We had a backwards compatible ps3 and I was incredibly sad when I discovered I couldn’t play Um Jammer Lammy on it, something in the software fucked up the timing and you just couldn’t press the buttons at the correct time and it sucked
We gave away the ps3 at some point but I still have Um Jammer Lammy. I’ve considered buying a ps2 for it but haven’t bothered so far. The disc is probably in horrible shape by now anyway, it’s just semi sentimental so I keep it.
Why don’t you just emulate it. I can run ps2 games on a potato.
I saved up and bought a reasonably beefy Mini PC, and turned it into an emulation console with Batocera. PS3 emulation runs like an absolute dream. But who needs backwards compatibility, when we can resell you the same game from 15 years ago, again, at full price???
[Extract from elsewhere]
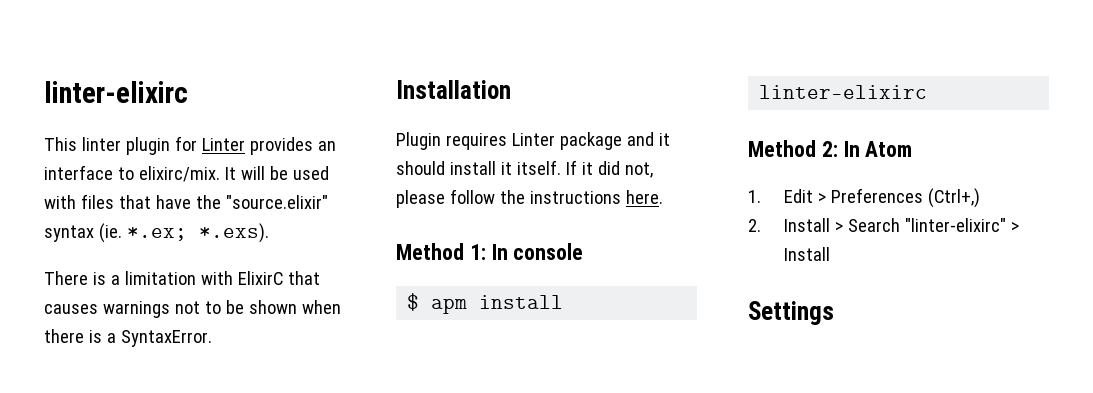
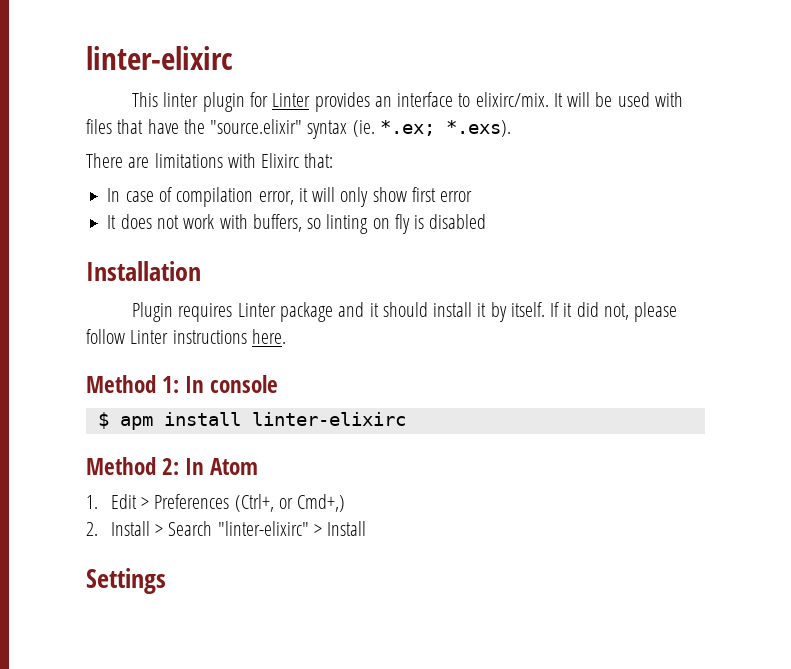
[92,271,320,285] [44,300,341,318] [44,329,212,347] is a limitation with ElixirC that causes warnings not to be shown when there is a SyntaxError. -> [128,153,334,168] [107,187,473,207] [107,214,487,234] are limitations with Elixirc that: // In case of compilation error, it will only show first error // It does not work with buffers, so linting on fly is disabled
(512, 168) none -> [490,302,507,322] by
[499,190,525,204] the -> [130,330,169,344] Linter
[928,188,981,208] (Ctrl+,) -> [234,494,346,512] (Ctrl+, or Cmd+,)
The whole point of bringing out a new generation of hardware is to make it work in much better ways of operation than the last one. By default it is not going to run the older generation of games because it doesn’t work in the same way. Now they could spend a lot of effort in making it able to play the old games and work in the old way, but what is their incentive to do that, compared say in starting work on the next generation or releasing the console earlier?
Xbox One plays a number of 360 games fine.
Apple used QuickTransit for their PPC apps on Intel migration to great success.
I guess Sony just didn’t want to pay the emulator tax?
The xbox one/series consoles run a good number of 360 games dispite the fact that the 360 uses powerPC and the newer consoles are x86.
Sony is out here getting shown up by rpcs3 having about 70℅ of their listed games working perfectly fine by hobbyists reverse engineering the ps3.
The PS3 is the epitome of “idiots admire complexity […]” it was needlessly complicated with its cell architecture.
I think the world has learned from this, since we’re abstracting and decoupling much more than before, as well as developing new and modernising old tooling all the time to lower that barrier to entry.
Shout outs to the game Devs who had to deal with this shit for 3 years straight, as their keyboards were probably salty from all the crying, their rubber ducky all crumpled and deflated.
Imagine if Sony executives got their way and the PS3 had two cell processors and no conventional GPU. It would have been even more of a nightmare to work on.
Would that have even worked? I can’t imagine you’d be able to get anything better than PS2 graphics with just an extra CPU.
The SPEs on the cell processor are actually pretty good at rendering graphics. In a lot of late gen exclusive PS3 games you can see that the developers utilised them more and more for graphics rendering. So the plan was to have the SPEs on both cell processors do all the graphics.